09/13

the rest of my life

i know we used to have a bread machine
& but i'm not sure where it disappeared to.
mom would pour all kinds of things into 
the basin of the device: brooches, lockets,
thimbles, tacs, pressed rose petals, & so on & so on.
the machine would sing like a bird trying
to sleep & we would all plug out ears in the whole house.
hours later a world of bread would be ready.
my favorite was sourdough because of the vast
tunnel one could find in a loaf. i would take
my flashlight & trek inside once everyone else
was in bed. i loved that there was 
nothing to find in there. empty airy corridors
white & clear. i knew in the morning mom would
take the big knife with the angry teeth 
to make slices of the bread. my spelunking was
a kind of elegy-- a farewell to the unique structures
of each individual loaf of bread. i used to wonder
what might happen if i fell asleep & stayed there
all night. would mom accidentally slice me
along with the bread? would they weep as they
ate each chewy slice of bread topped with cold
squares of butter. then of course there's 
the question of the machine. would it feel 
responsible? i wonder if my mom got rid of it
because of me & my dangerous tendencies. or maybe
she broke it with her ambition-- filling the hull 
with all kinds of beautiful objects like 
bracelets & door knobs. no matter what that bread
always tasted like someone should live 
inside it-- like it belonged to someone.
do you feel like you belong? i don't know if i do
but i know i felt like that inside those loaves
with my flashlight thinking to myself 
i will stay here for the rest of my life. i wish
i could remember the last bake & what if felt like
to roam inside. i wish i could remember 
a funeral we had for the implement. is it still there
under the cabinet unused after all these years?

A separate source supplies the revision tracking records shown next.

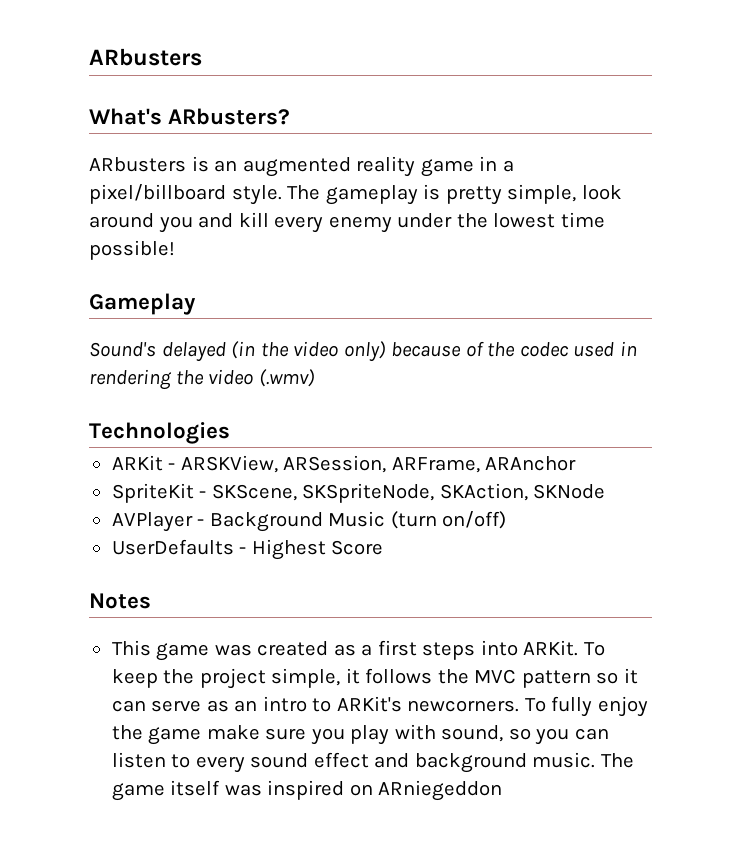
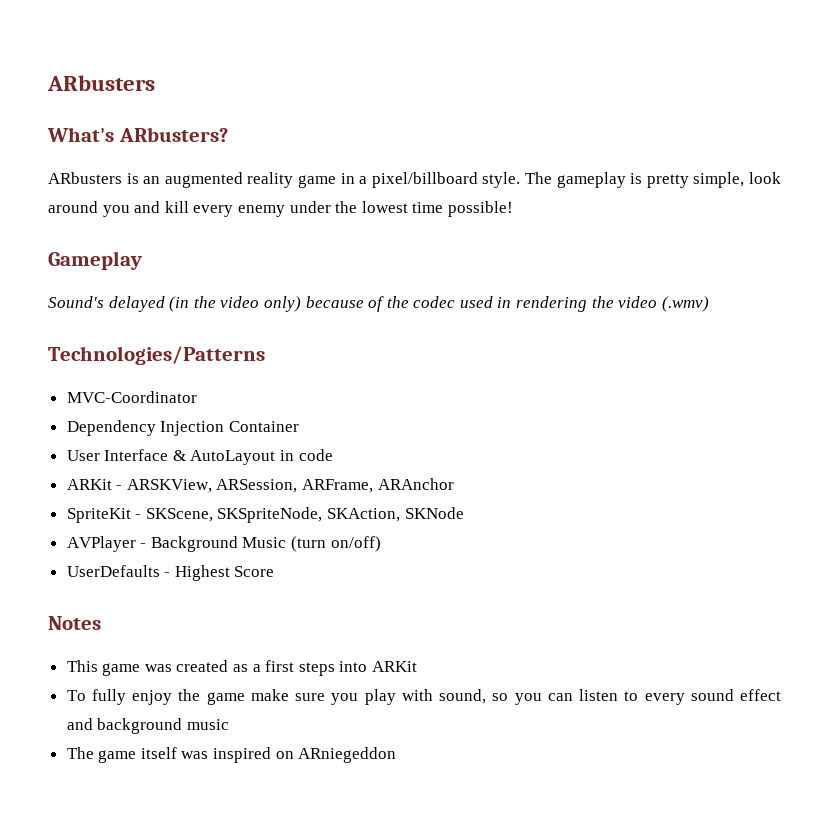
- Technologies
+ Technologies/Patterns
+ MVC-Coordinator
+ Dependency Injection Container
+ User Interface & AutoLayout in code
- This game was created as a first steps into ARKit. To keep the project simple, it follows the MVC pattern so it can serve as an intro to ARKit's newcorners. To fully enjoy the game make sure you play with sound, so you can listen to every sound effect and background music. The game itself was inspired on ARniegeddon
+ This game was created as a first steps into ARKit
+ To fully enjoy the game make sure you play with sound, so you can listen to every sound effect and background music
+ The game itself was inspired on ARniegeddon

i have so many trinkets that would be perfect
for a long baking: spoons & tea cups & 
a book that i finished & enjoyed. i know i could
get my own machine sure but it wouldn't know me
like this one did. it wouldn't know what kind
of openings i can fit into. it wouldn't remember 
the family scattered around the living room 
gnawing on slices of sourdough bread. sometimes
i open my mouth & there's a postage stamp of butter
from dreaming too loudly. sometimes i try to crawl into
other spaces to make up for a lack of sourdough bread.
i try shelves & the crease between the floor & the wall.
none of the are the same. i feel like i should be
a child still or at least that i should want children
but here i am. i take out my flashlight & use it
to make a shadow puppet version of myself.
he is hungry & up past his bedtime. he will stay up
& wait for a cavern just his size. he will crawl into
the bread machine myself & feel his body
transformed into hole after hole. someone will
come & climb in him before he's sliced
& served with cold butter on his tongues.